→ **Required work**:
Filter the records, keeping every line that has the string "none".

══ Provided entries

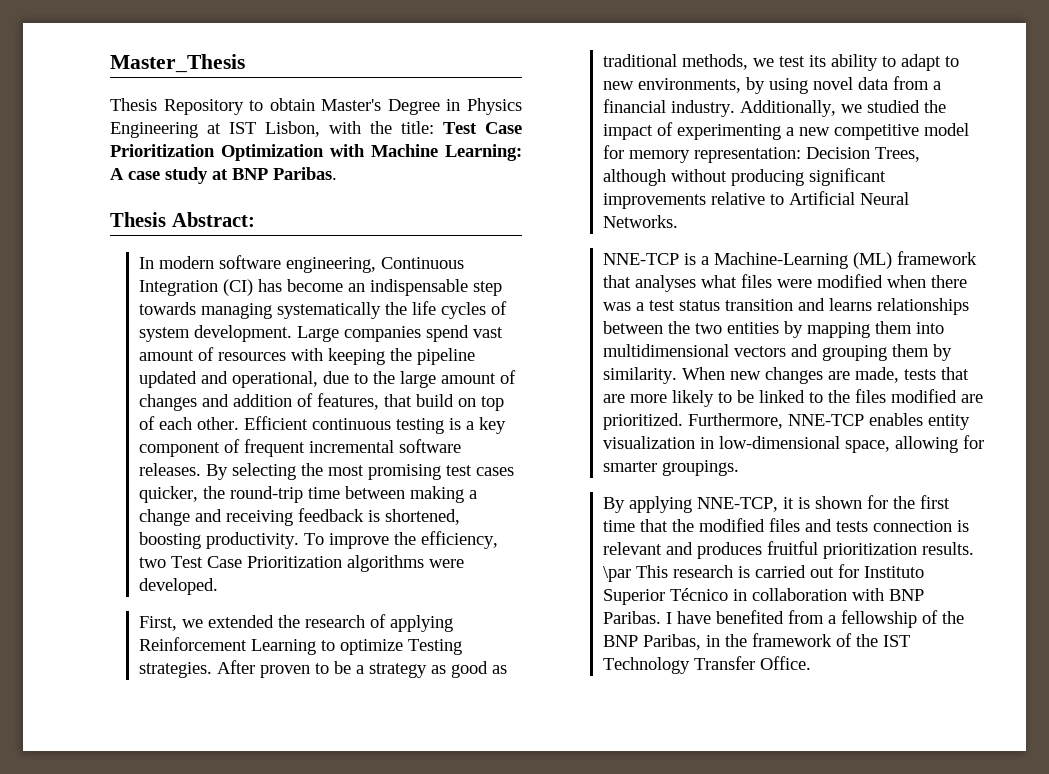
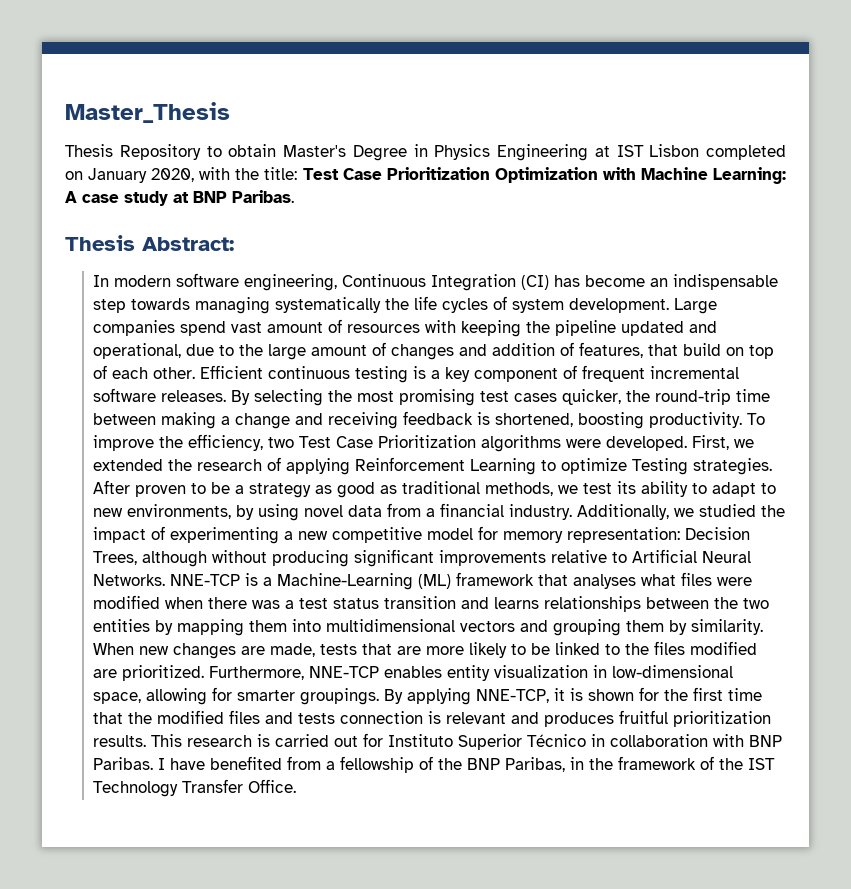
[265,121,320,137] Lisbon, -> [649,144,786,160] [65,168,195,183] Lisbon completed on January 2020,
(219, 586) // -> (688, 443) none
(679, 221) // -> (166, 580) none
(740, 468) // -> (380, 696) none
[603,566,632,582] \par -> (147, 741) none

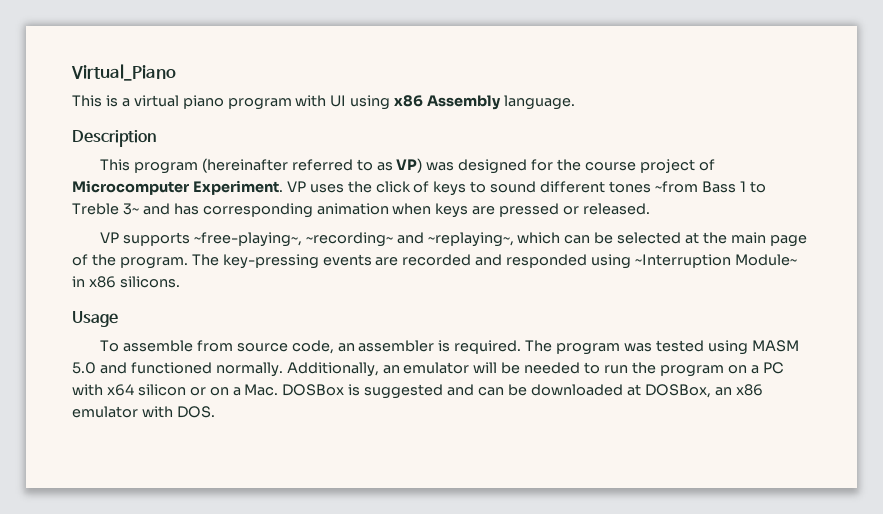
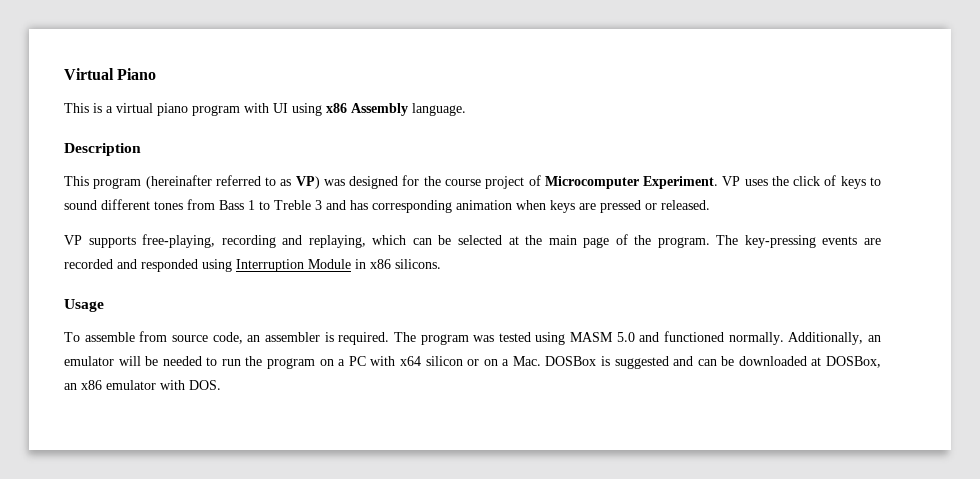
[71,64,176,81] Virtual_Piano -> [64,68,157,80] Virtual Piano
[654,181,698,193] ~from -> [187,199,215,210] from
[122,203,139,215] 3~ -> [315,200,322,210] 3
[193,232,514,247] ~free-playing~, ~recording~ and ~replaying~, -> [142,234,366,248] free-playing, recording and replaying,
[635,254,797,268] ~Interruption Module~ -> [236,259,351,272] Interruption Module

════

→ **Exercise answer**:
(219, 586) // -> (688, 443) none
(679, 221) // -> (166, 580) none
(740, 468) // -> (380, 696) none
[603,566,632,582] \par -> (147, 741) none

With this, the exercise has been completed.